Tudo que fiz foi fremir os lábios. E, subitamente alumiada por uma súbita compreensão, deixei que meu rosto saísse de seu esconderijo na curva do pescoço dele e encarasse os mesmos olhos azuis que tanto me destronavam de minha auto-segurança.

- ...E se eu falar que está tudo bem?

Erguendo a outra sobrancelha, imprimindo no rosto um misto de susto e descrença (outra vez), Mitchell sacudiu suavemente a cabeça em uma negação veemente. – Então você é louca.

- ...E se eu não me importar de ser louca? – continuei.

- Chega, Cora.

- ...E se eu disser que não desejo parar?

Com uma surpresa entremeada de súbita satisfação, percebi que a mão dele deixou de traçar uma linha imaginária em meu braço, e veio alojar-se como sempre em minha cintura, enlaçando-a.

- Ainda somos “noivos” (ou algo do tipo), boneca. – alertou-me.

Sem pensar, numa inspiração automática, meu rosto aproximou-se do dele e meus lábios trêmulos de expectativa depositaram sobre os dele um casto beijo. Deixei que ele próprio escolhesse entre aprofundá-lo e deixar-me ali até a aurora tingir-se de alaranjado e púrpura do amanhecer.

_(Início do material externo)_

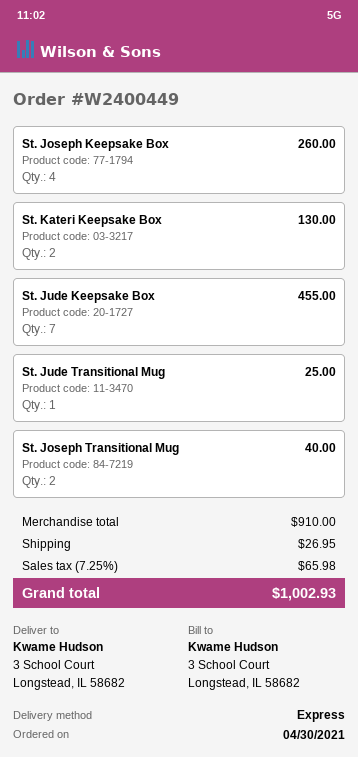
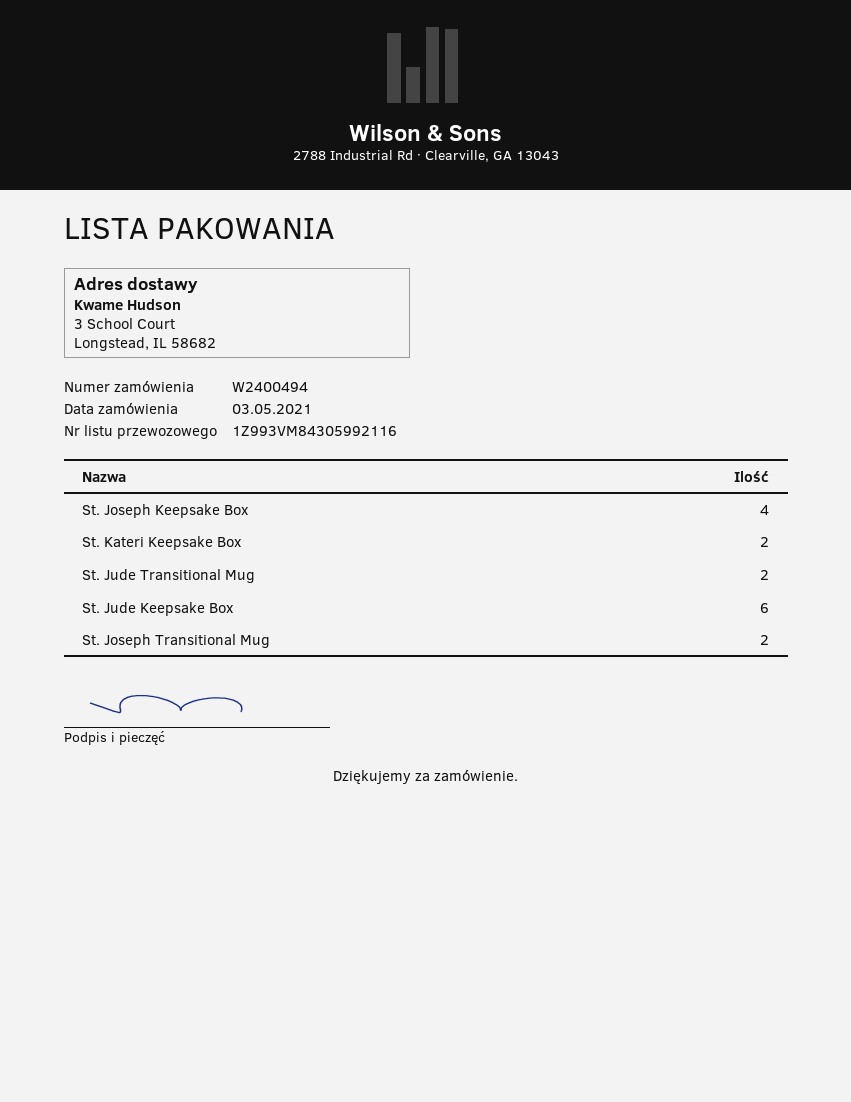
order number: W2400449 -> W2400494
order date: 2021-04-30 -> 2021-05-03
St. Jude Keepsake Box: 7 -> 6
St. Jude Transitional Mug: 1 -> 2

Com satisfação, percebi que, mesmo lutando contra suas próprias vontades, alguma réstia de poder escapou por suas mãos, e ele viu-se me beijando outra vez. Sem deixar que ele retomasse o sangue frio, acredito ter contribuído para seu descontrole, pois me aproximei mais de seu corpo, enlaçando-lhe o pescoço com os braços. Fechei os olhos, esquecendo-me de que lá fora existia um mundo, uma noite que soprava ventos furiosos e cavalgavam relâmpagos.

Mitchell, depois do que pareceu ser uma eternidade naquele beijo que nos enviou a um mundo à parte, separou os lábios do meu, no que pareceu uma tentativa vã de recuperar o ar e a sanidade perdidos. Deixando sua mão sobre meu rosto, ele acariciou-o, provocando em mim um estranho arrepio.

- ...Eu vou perder o controle se continuar assim, Cora. Chega. – implorou.

- Que coisa, Mitchell! – devolvi-lhe, encostando nossos lábios mais uma vez, desejando recuperar aquele frenesi de sensações e palpitações. – Então, se é assim, não se controle mais.

Talvez eu me arrependesse, num futuro próximo, daquela minha escolha.

Mas, naquele ínfimo momento, enquanto percebia que, enfim, ele se rendera às minhas palavras e me beijava no pescoço outra vez, eu desejei que aquele infinito aprisionado naquele quarto de aparência lúgubre continuasse eternamente.